Acerca deste trabalho

Clicar para ampliar.O trabalho de reconversão da tese de André Ala dos Reis teve o condão de me fazer recuar aos tempos de estudante em Coimbra. Só não nos encontrámos na mesma faculdade, porque entre nós houve uma diferença de nove anos. Quando fui obrigado a ir viver para esta cidade, durante um curto período de cerca de seis anos, já ele estava de regresso a Aveiro. E, nove anos depois, andava também eu ocupado na pesquisa de dados para a minha tese. Não fui viajar pela Alemanha, como ele teve de fazer, mas andei durante cerca de um ano e meio a percorrer toda a metade norte de Portugal, para recolher os elementos para a Dissertação de Licenciatura na área da Linguística e Etnografia. Dois anos antes, andara durante o período de férias grandes (nesta época ainda havia férias grandes, desde meados de Julho até 7 de Outubro) em Aveiro, a percorrer os «Estados Unidos das Gafanhas» e a passar diversos dias na companhia do Ti Manel Melro, um lavrador abastado da Gafanha do Carmo, meu informador principal. E como, anos antes, pouco mais ou menos por altura do meu nascimento, um certo padre publicara uma Monografia da Gafanha, o meu orientador e professor de Linguística, o Professor Doutor Manuel de Paiva Boléo, interessado pela pequena monografia que tinha elaborado para a cadeira dele, sugeriu-me para licenciatura o estudo de todas as Gafanhas. Poderia, deste modo, obter um trabalho mais completo do ponto de vista linguístico e etnográfico, tendo como termo de comparação um trabalho publicado umas décadas antes, que ele bem conhecia. Tal só não aconteceu, porque se abriram outros horizontes, muito mais vastos e ambiciosos, abrangendo o nosso País, com muitas semelhanças com outros da bacia mediterrânica.

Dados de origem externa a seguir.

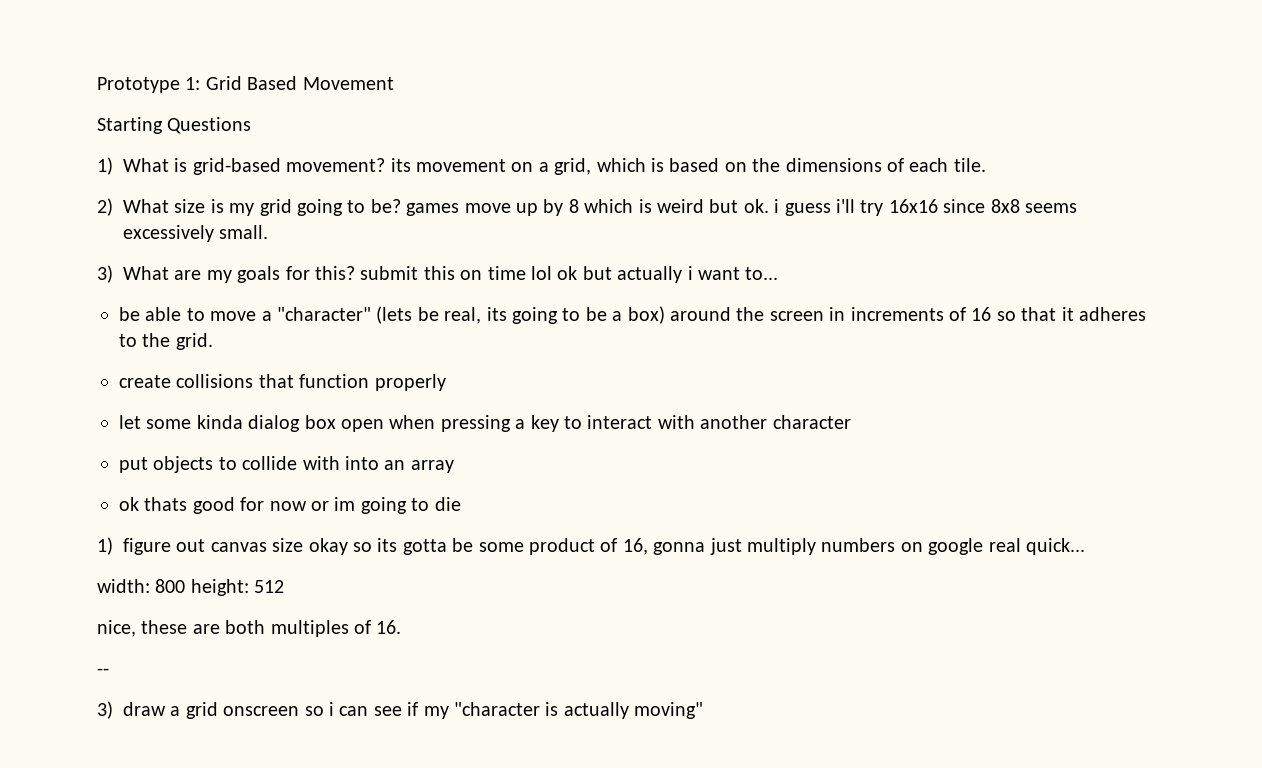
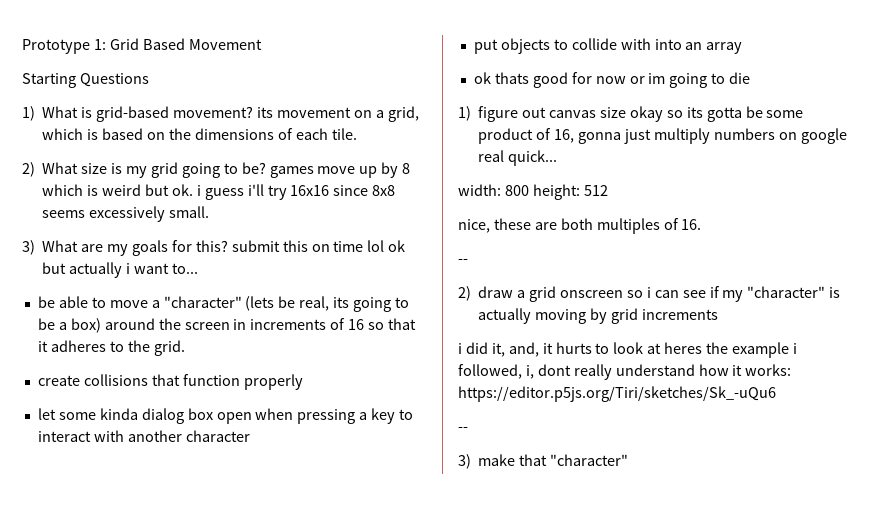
[97,701,113,719] 3) -> [458,286,471,301] 2)
[453,702,540,716] "character -> [747,286,826,298] "character"
[634,702,704,719] moving" -> [535,308,718,324] [458,342,797,358] [458,364,792,380] [458,386,776,402] [458,427,468,432] [458,454,629,469] moving by grid increments // i did it, and, it hurts to look at heres the example i followed, i, dont really understand how it works: https://editor.p5js.org/Tiri/sketches/Sk_-uQu6 // -- // 3) make that "character"

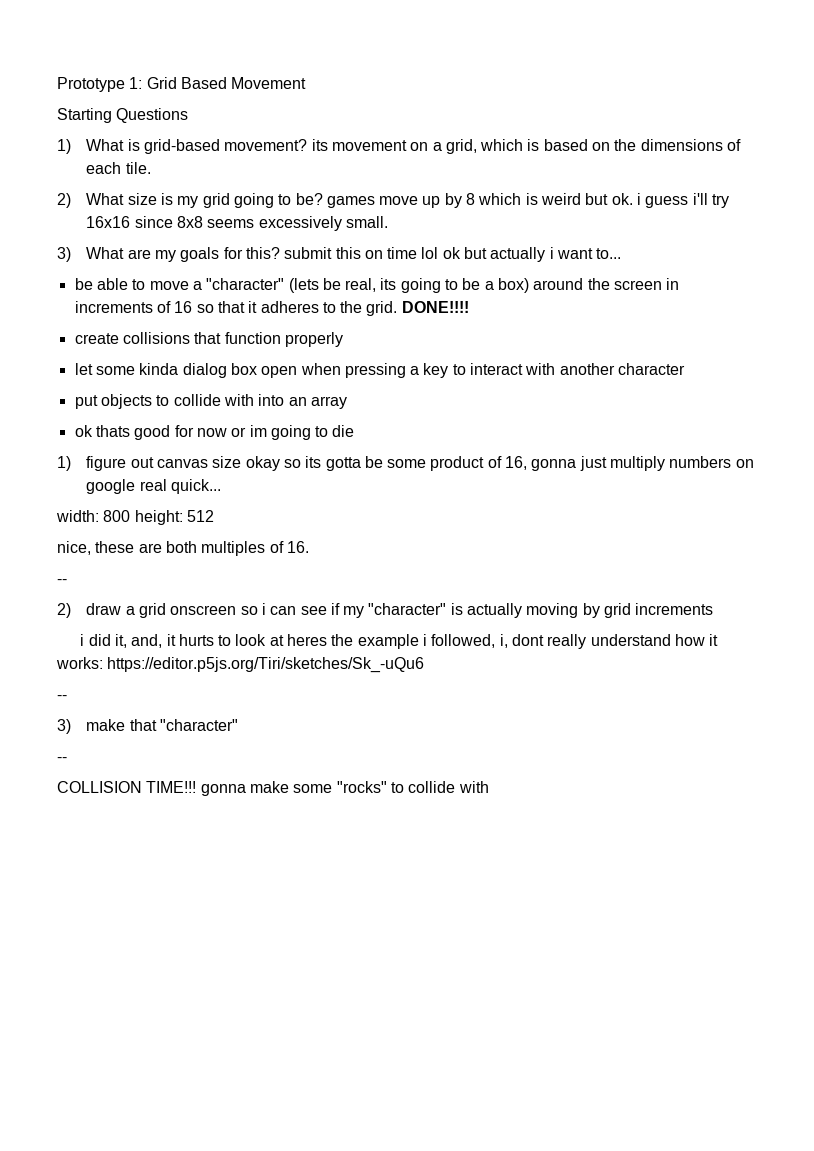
(185, 348) none -> [401,301,469,313] DONE!!!!
(629, 460) none -> [57,757,67,762] [57,781,489,796] // -- // COLLISION TIME!!! gonna make some "rocks" to collide with

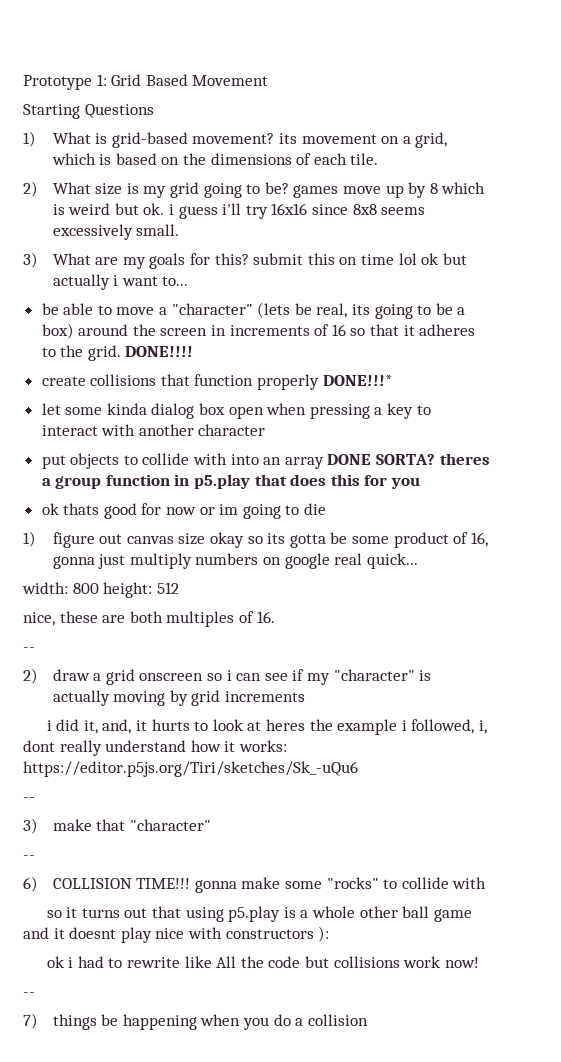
(343, 339) none -> [322,375,392,386] DONE!!!*
(347, 402) none -> [327,453,490,465] [41,474,421,489] DONE SORTA? theres a group function in p5.play that does this for you
(67, 759) none -> [23,876,38,892] 6)
(489, 787) none -> [46,906,472,922] [23,926,330,943] [46,956,479,968] [23,992,35,997] [23,1013,368,1030] // so it turns out that using p5.play is a whole other ball game and it doesnt play nice with constructors ): // ok i had to rewrite like All the code but collisions work now! // -- // 7) things be happening when you do a collision

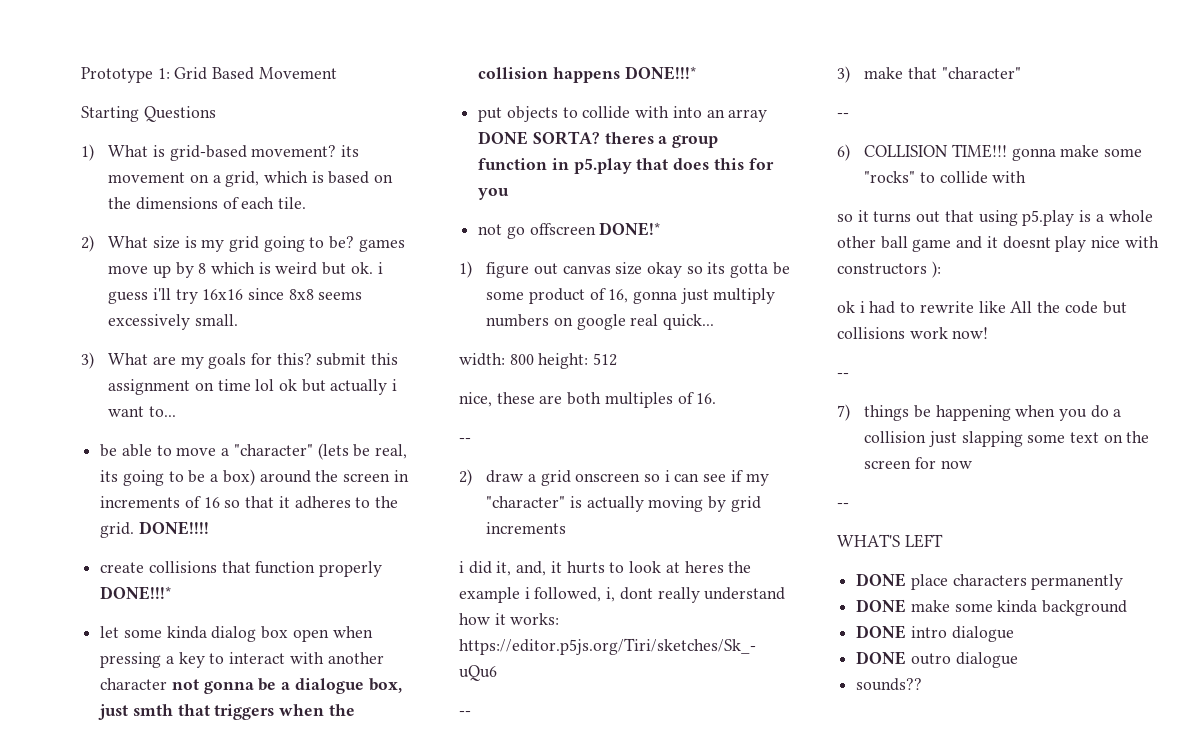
(335, 259) none -> [108,379,191,395] assignment
(266, 430) none -> [171,678,402,694] [98,704,355,720] [478,66,696,83] not gonna be a dialogue box, just smth that triggers when the collision happens DONE!!!*
[41,503,327,519] ok thats good for now or im going to die -> [478,222,661,239] not go offscreen DONE!*
(368, 1020) none -> [928,431,1150,447] [864,457,972,469] [837,503,849,508] [837,534,943,548] [856,573,1124,590] [856,599,1128,616] [856,625,1014,642] [856,651,1018,668] [856,678,923,691] just slapping some text on the screen for now // -- // WHAT'S LEFT // DONE place characters permanently // DONE make some kinda background // DONE intro dialogue // DONE outro dialogue // sounds??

Dez anos depois, já recolhidos todos os dados e com o espectro da tropa e da guerra a dizer-me que tinha de me despachar, passei por uma fase idêntica à do André: redigir e imprimir a tese, para apresentação e conclusão da licenciatura. É certo que, naquela altura, já não necessitava de me dar ao trabalho de redigir e defender a tese, porque as teses de licenciatura tinham sido abolidas em Portugal, bastando fazer a última cadeira do curso para ficar com ele completo. No fundo, quem sabe, foi esta medida uma caminhada rumo ao facilitismo, como que pressagiando os tempos actuais, em que se conseguem licenciaturas sem frequentar cursos e com cadeiras obtidas por correspondência, até mesmo aos fins de semana, sem sequer se chegar a conhecer os professores das respectivas disciplinas. Uma filiação no partido certo, umas ajudas de amigos bem posicionados da mesma cor política, e conseguem-se as licenciaturas, não sabemos bem em quê, sem necessidade de passar anos a queimar as pestanas com a leitura de disciplinas cansativas e que não nos servem para ganhar dinheiro fácil.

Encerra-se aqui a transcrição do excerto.